(To do): All pictures are to be skipped; retype only the lines from the top of the entries through the line with "left: 152px ->", both included.

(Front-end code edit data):
* * * *
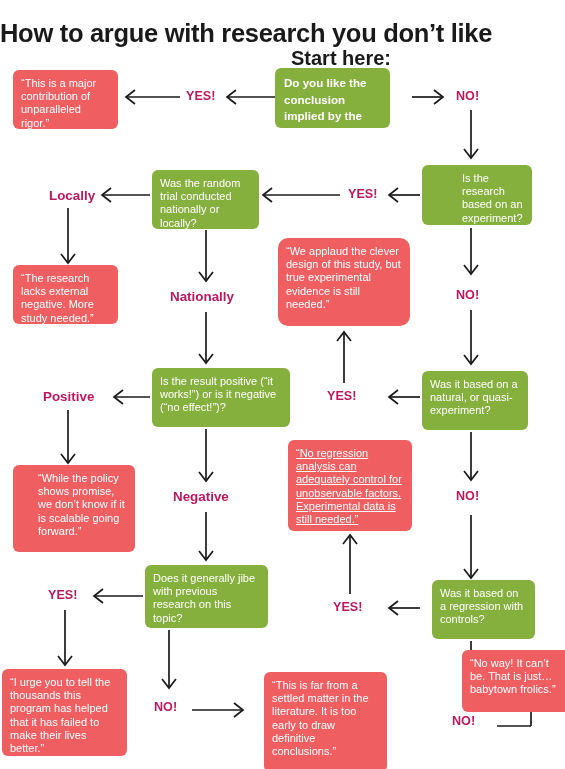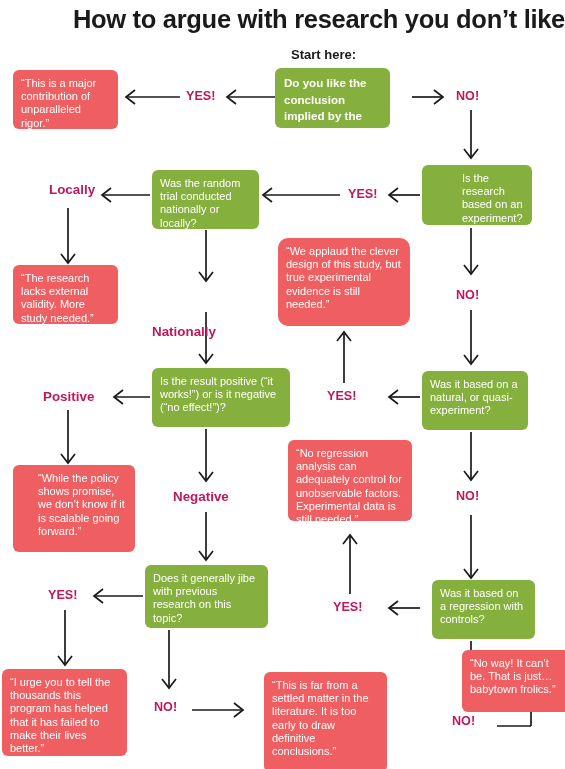"How to argue with research" .title { text-align: right -> left; top: 4px -> 18px }
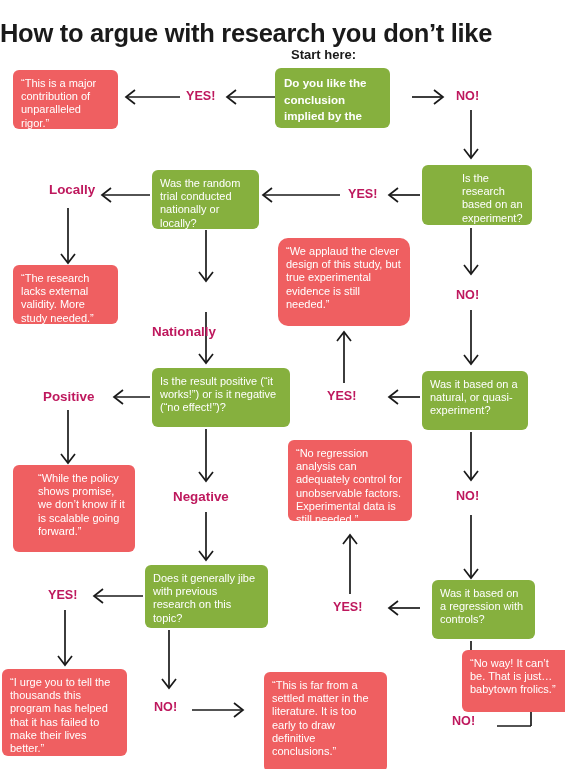"Start here:" .start-label { font-size: 13px -> 20px }
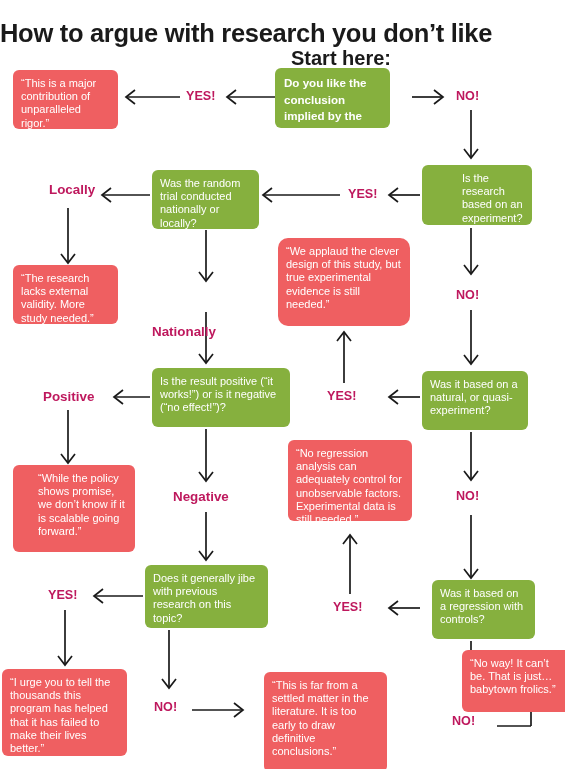"Locally" div.edge-label { top: 182px -> 188px }
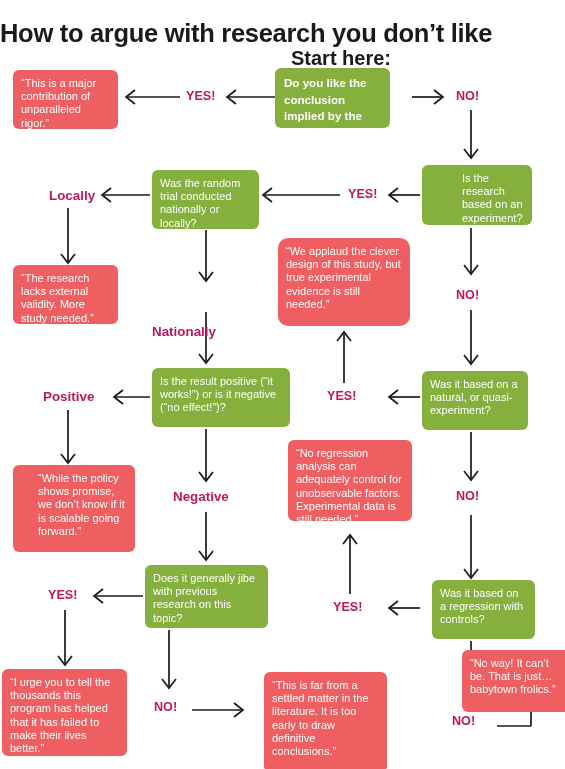"“The research lacks external validity." div.node { text: validity -> negative }
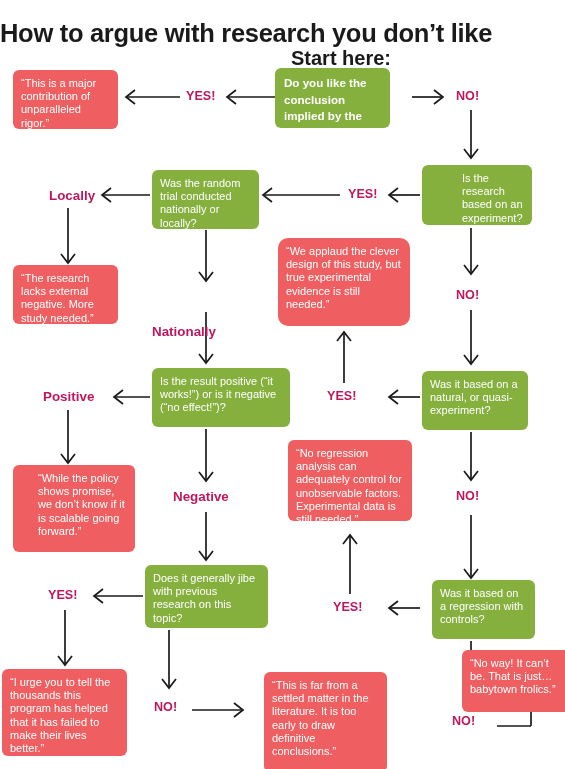"Nationally" div.edge-label { left: 152px -> 170px; margin-top: 35px -> none }
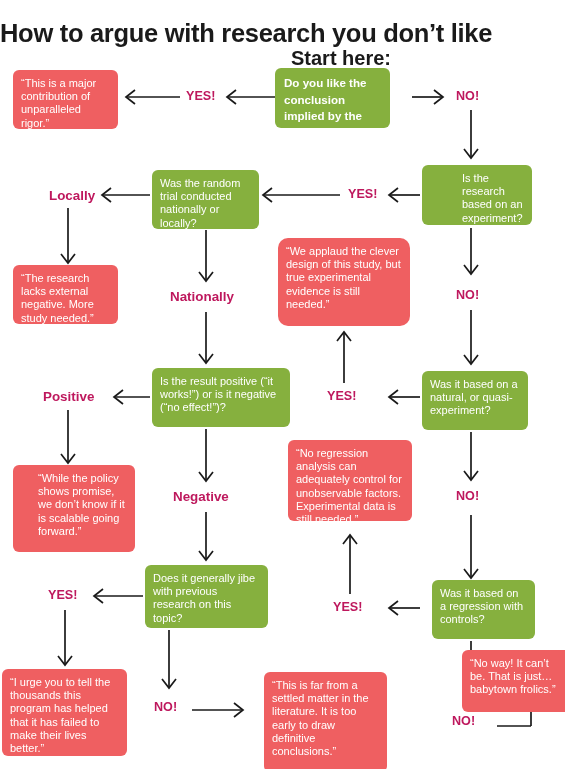"“No regression analysis can adequately" div.node { height: 81px -> 91px; text-decoration: none -> underline }
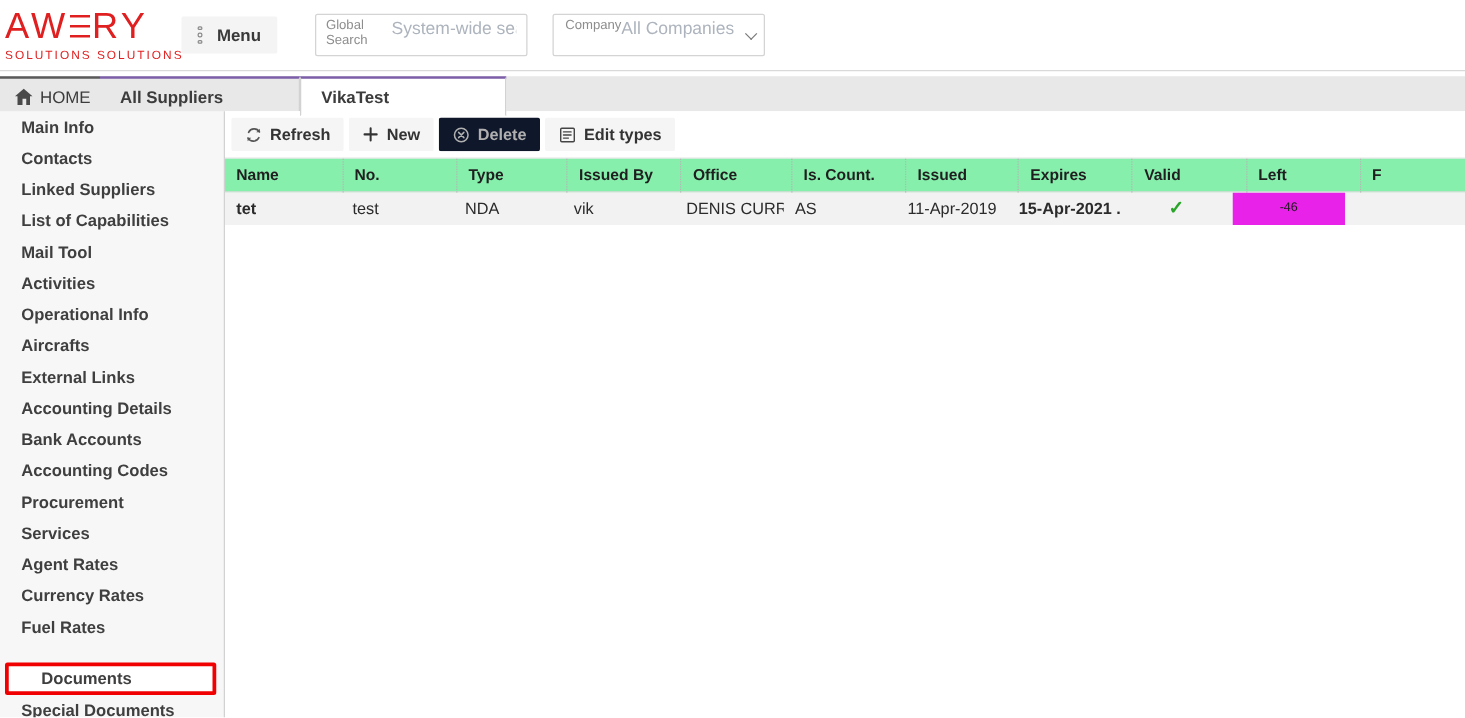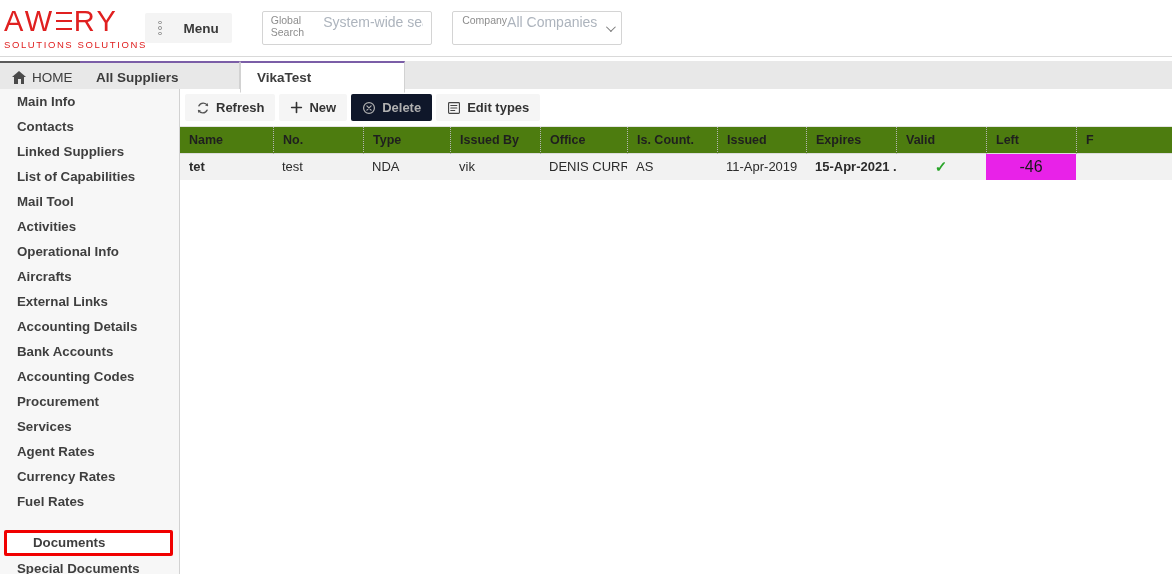"Menu" .menu-btn { gap: 22px -> 12px }
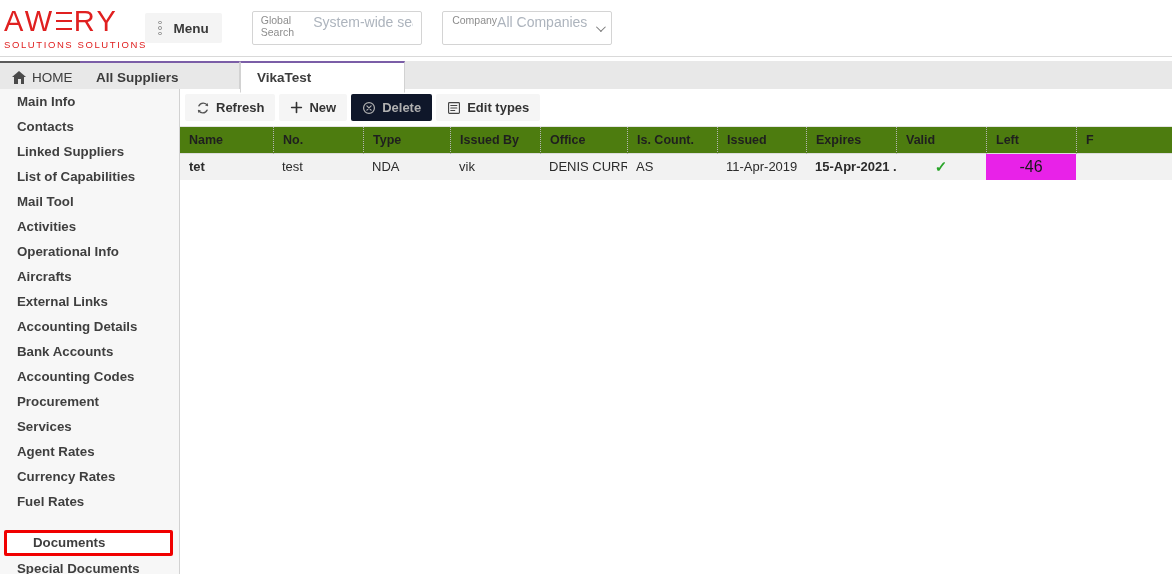"Name" .grid-head { background: #4d7c0f -> #86efac; gap: none -> 12px }
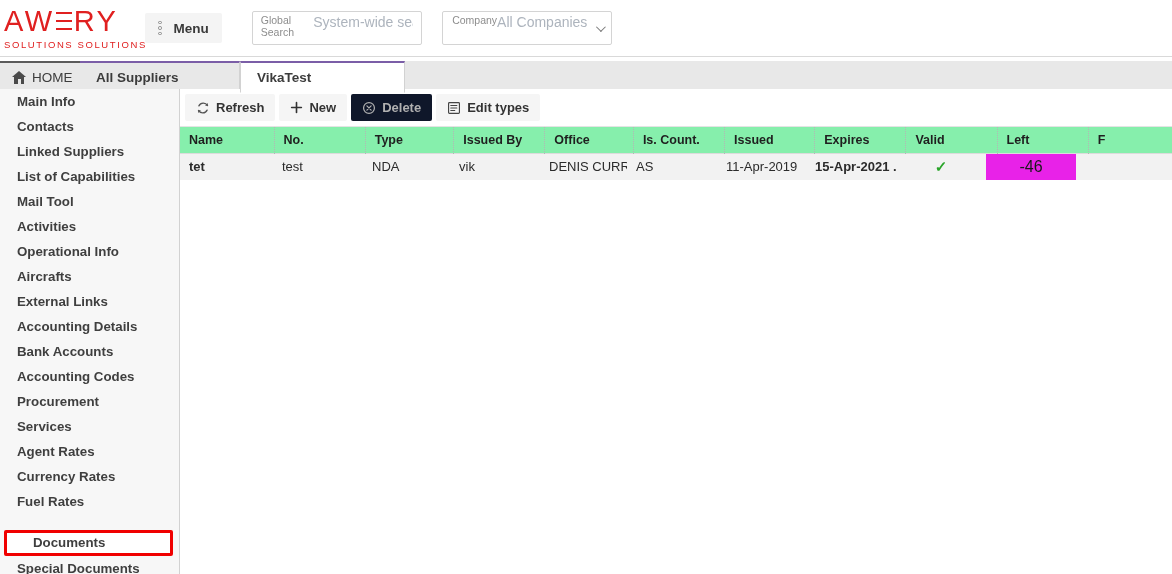"-46" .cell-pill { font-size: 16px -> 10px }
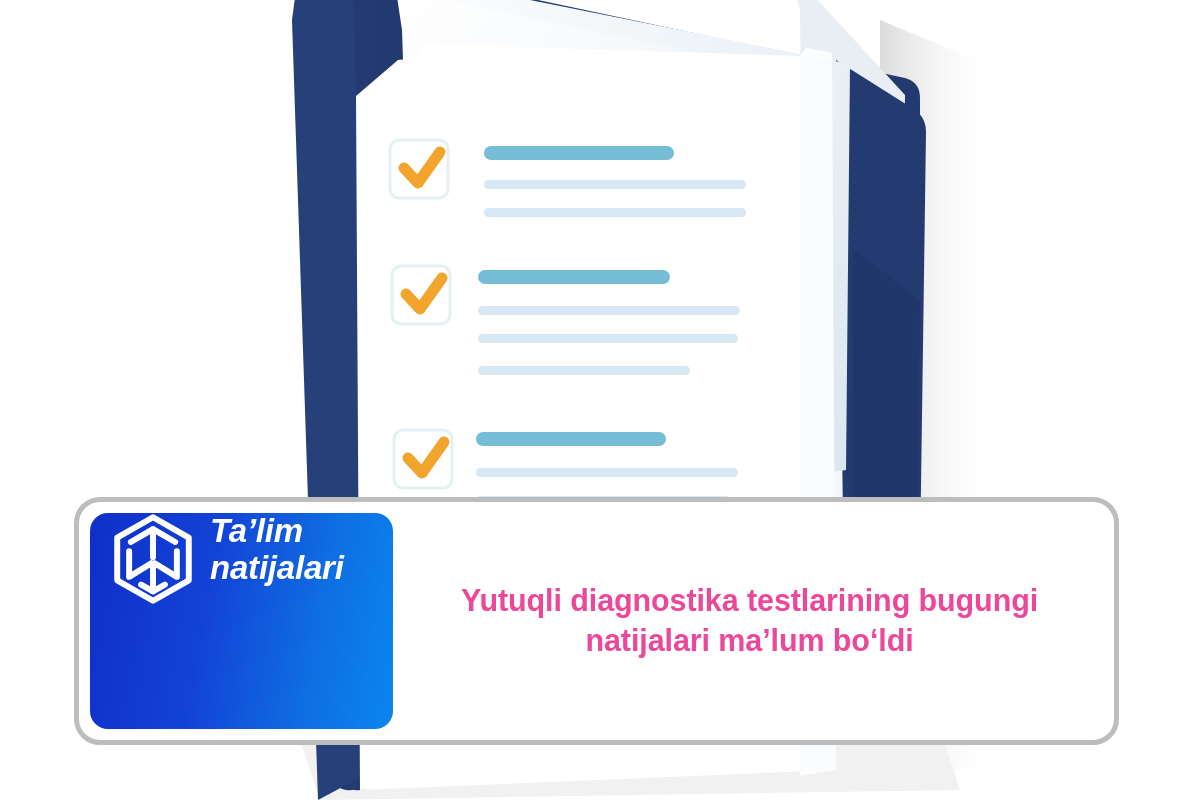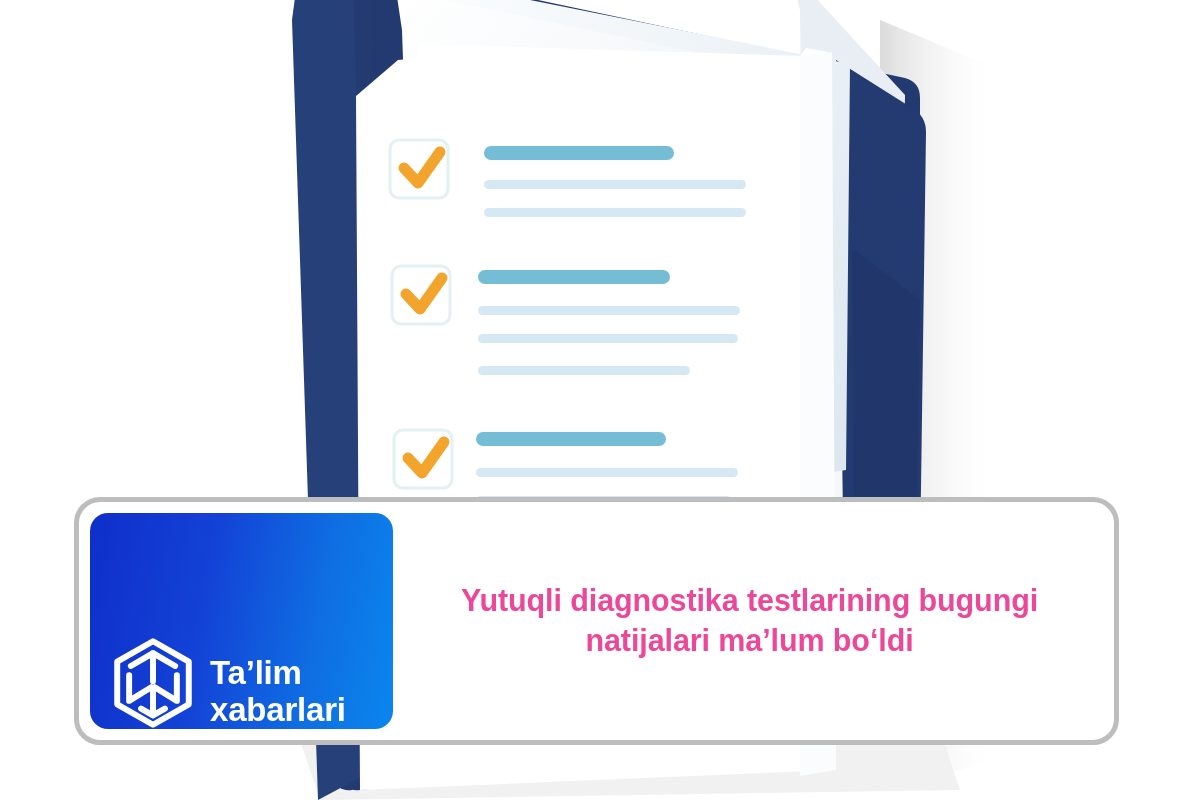"Ta’lim" .brand-block { align-items: flex-end -> flex-start; font-style: none -> italic }
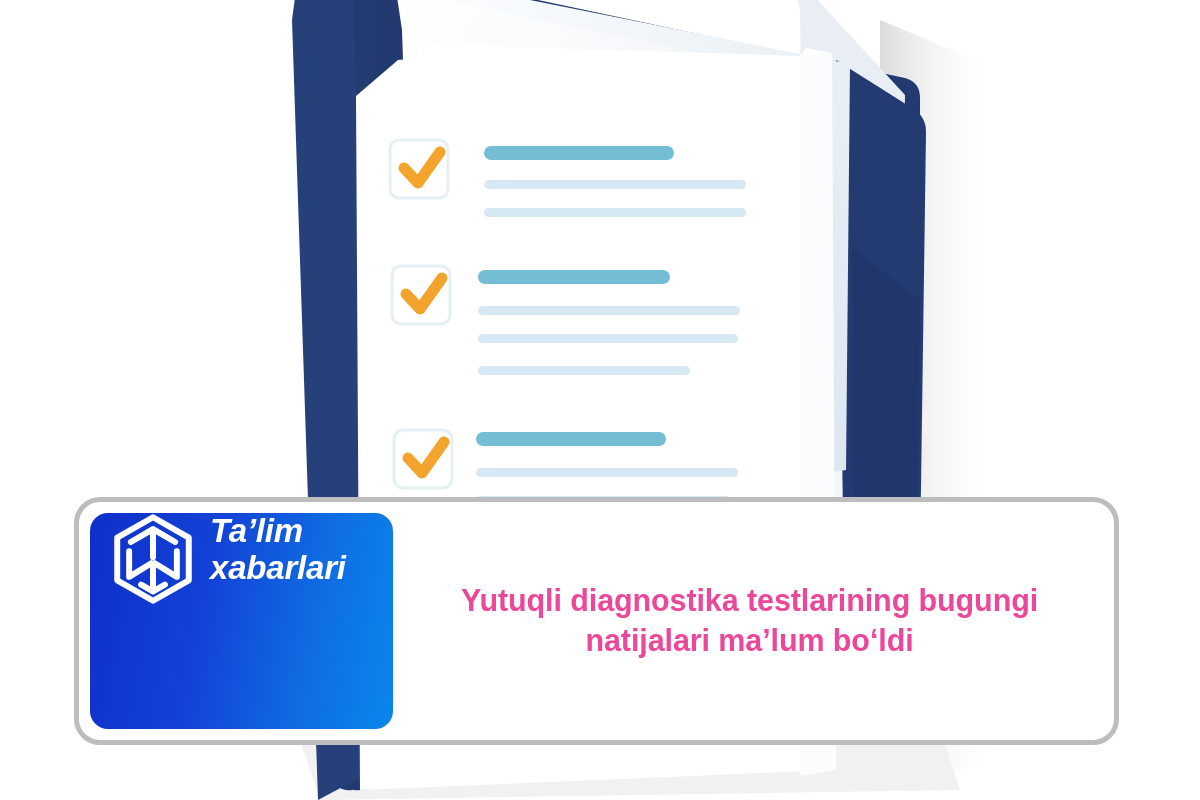"xabarlari" span.line2 { text: xabarlari -> natijalari }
* * * *
(Task output):
"How to argue with research" .title { text-align: right -> left; top: 4px -> 18px }
"Start here:" .start-label { font-size: 13px -> 20px }
"Locally" div.edge-label { top: 182px -> 188px }
"“The research lacks external validity." div.node { text: validity -> negative }
"Nationally" div.edge-label { left: 152px -> 170px; margin-top: 35px -> none }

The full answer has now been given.